若者は途中で出会ったひとたちに七回たずねた。そしてやっと最後に、教えられたとおりの場所に着いた。
その家に着くと若者は家の主人に自分の愛する妻であるトピトゥの住んでいる部屋はどこかとたずねた。その家のひとたちは地上の人間が直接天へやってきたと聞いて驚いた。
そしてトピトゥの姉妹たちはいちばん若い妹であるトピトゥに言った「まあよくお聞き! おまえの夫と子どもがおまえを追ってここまでやって来たよ」。トピトゥが答えた「あなたがたのおっしゃることは信じられないわ。わたしの夫と子どもは下のほうのあの地上にいるのよ。あのひとたちはそこに住んでいるんだわ。あのひとたちが天に来たなんてありえないことだわ。ここへ来たなんていったいどの道を通ってきたんでしょうね?」
するとトピトゥの夫がこう答えた「本当なんだよ、トピトゥ。本当に今ぼくらはこの天にいるんだよ。ぼくらは虹をはしごに使ってここへやってきたんだ」。
するとトピトゥがまた言った「あなたがたが本当にわたしの夫であり、子どもであるならば、あなたがたはかならずうちの階段をのぼって、うちへはいることができるはずだわ」。

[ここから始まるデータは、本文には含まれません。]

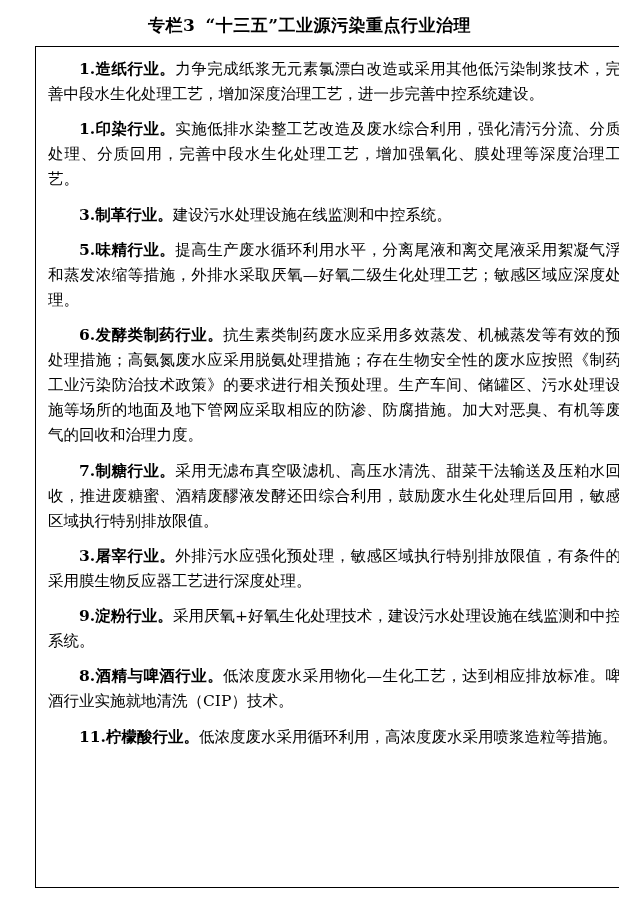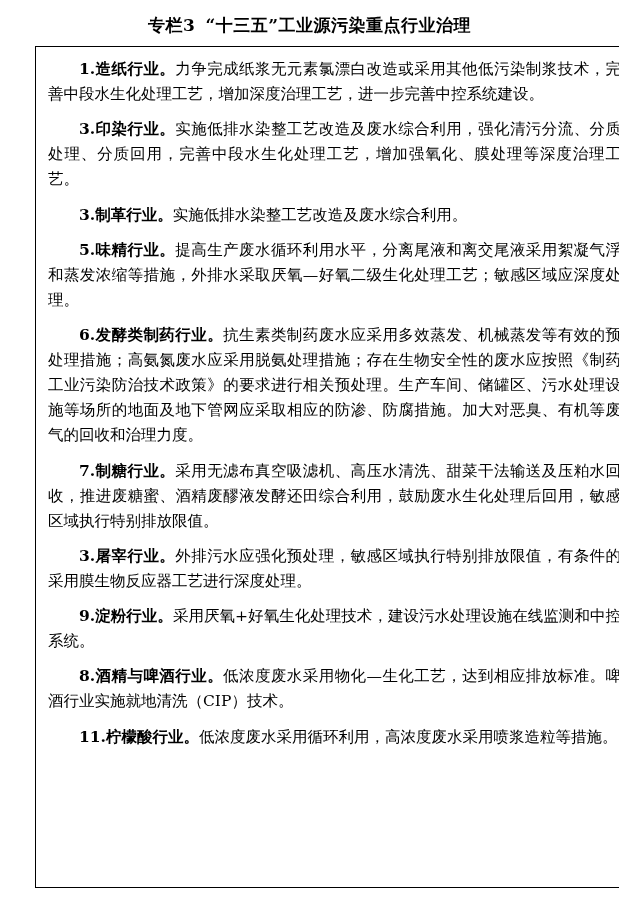--- a/index.html
+++ b/index.html
@@ -61,25 +61,25 @@
     <span class="t-num">专栏3</span><span>“十三五”工业源污染重点行业治理</span>
   </div>
 
   <div class="box">
 
     <p class="item">
       <span class="lead">1.造纸行业。</span><span>力争完成纸浆无元素氯漂白改造或采用其他低污染制浆技术，完善中段水生化处理工艺，增加深度治理工艺，进一步完善中控系统建设。</span>
     </p>
 
     <p class="item">
-      <span class="lead">3.印染行业。</span><span>实施低排水染整工艺改造及废水综合利用，强化清污分流、分质处理、分质回用，完善中段水生化处理工艺，增加强氧化、膜处理等深度治理工艺。</span>
+      <span class="lead">1.印染行业。</span><span>实施低排水染整工艺改造及废水综合利用，强化清污分流、分质处理、分质回用，完善中段水生化处理工艺，增加强氧化、膜处理等深度治理工艺。</span>
     </p>
 
     <p class="item">
-      <span class="lead">3.制革行业。</span><span>实施低排水染整工艺改造及废水综合利用。</span>
+      <span class="lead">3.制革行业。</span><span>建设污水处理设施在线监测和中控系统。</span>
     </p>
 
 
     <p class="item">
       <span class="lead">5.味精行业。</span><span>提高生产废水循环利用水平，分离尾液和离交尾液采用絮凝气浮和蒸发浓缩等措施，外排水采取厌氧—好氧二级生化处理工艺；敏感区域应深度处理。</span>
     </p>
 
     <p class="item">
       <span class="lead">6.发酵类制药行业。</span><span>抗生素类制药废水应采用多效蒸发、机械蒸发等有效的预处理措施；高氨氮废水应采用脱氨处理措施；存在生物安全性的废水应按照《制药工业污染防治技术政策》的要求进行相关预处理。生产车间、储罐区、污水处理设施等场所的地面及地下管网应采取相应的防渗、防腐措施。加大对恶臭、有机等废气的回收和治理力度。</span>
     </p>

「よろしい」とトピトゥの夫は答えて、妻の家へはいる階段を登ってみた。けれど、どんなに苦労してやってみても登ることはできなかった。その階段はとてもすべすべしていた。それで若者はひとりごとを言った「ぼくの先祖が本当によい人間であるならば、ぼくはこの階段をうまく上まで登ることができるにちがいない」。
するとすぐにねこが一ぴき来てそのつめで階段をひっかいた。すると階段はざらざらになり、若者は登っていってトピトゥの家へはいることができた。
するとトピトゥが言った「それでもまだわたしはあなたがたが、わたしが寝ている部屋をみつけることができないかぎり、地上にいるわたしの夫と子どもだとは信じられないわ。もしあなたがたにそれができたら、そのときはじめてわたしは納得いたしましょう」
そう言ったかと思うとトピトゥは家の中のランプをすべて消した。すると突然まっくらになってしまった。それからトピトゥは自分の寝室に身を隠した。夫はすぐにトピトゥを捜しにかかった。けれどもまっくらやみの中で妻の寝床を見つけることはできなかった。それですっかり悲しくなってしまった。
すると突然ほたるが一ぴき飛んできて夫にたずねた「ずいぶん悲しそうな顔をしていますね。どうしたんですか?」
すると夫が答えた「おっ、ほたるか。どうしてぼくが悲しまずにいられようか。ぼくは自分の愛する妻であるトピトゥの寝床を発見できないでいるんだよ」。
するとほたるがこう言った「おや、あなたが悲しんでいるのはそのことなんですか。それだけがあなたの悲しみの原因ならば、わたしはあなたを助けてあげることができますよ。ただわたしが飛んでいくほうへついてきてくださればいいんです。わたしはあなたが行きたいと思っていらっしゃるところへあなたを連れていってあげましょう」。
それでトピトゥの夫は子どもを腕に抱いてほたるの飛ぶあとをついていって、妻の寝床まで行った。夫と子どもが寝床までくるとトピトゥが言った「今やっとわたしの心は、あなたがたが本当に地上から来たわたしの夫と子どもであることがわかりました」。
トピトゥと夫と子どもの再会はとても感動的だった。トピトゥは泣いた。そして子どもを抱きしめた。なにしろこの天の王女は本当に子どもに会いたくてたまらなかったのだ。
注 (1) 「サロン」 男が腰にまくはかまのようなもの。
(2) 「カカンダ」 本来は兄または姉の意味だが、妻が夫に向かって言う呼びかけのことばとしても使われる。力カクともいう。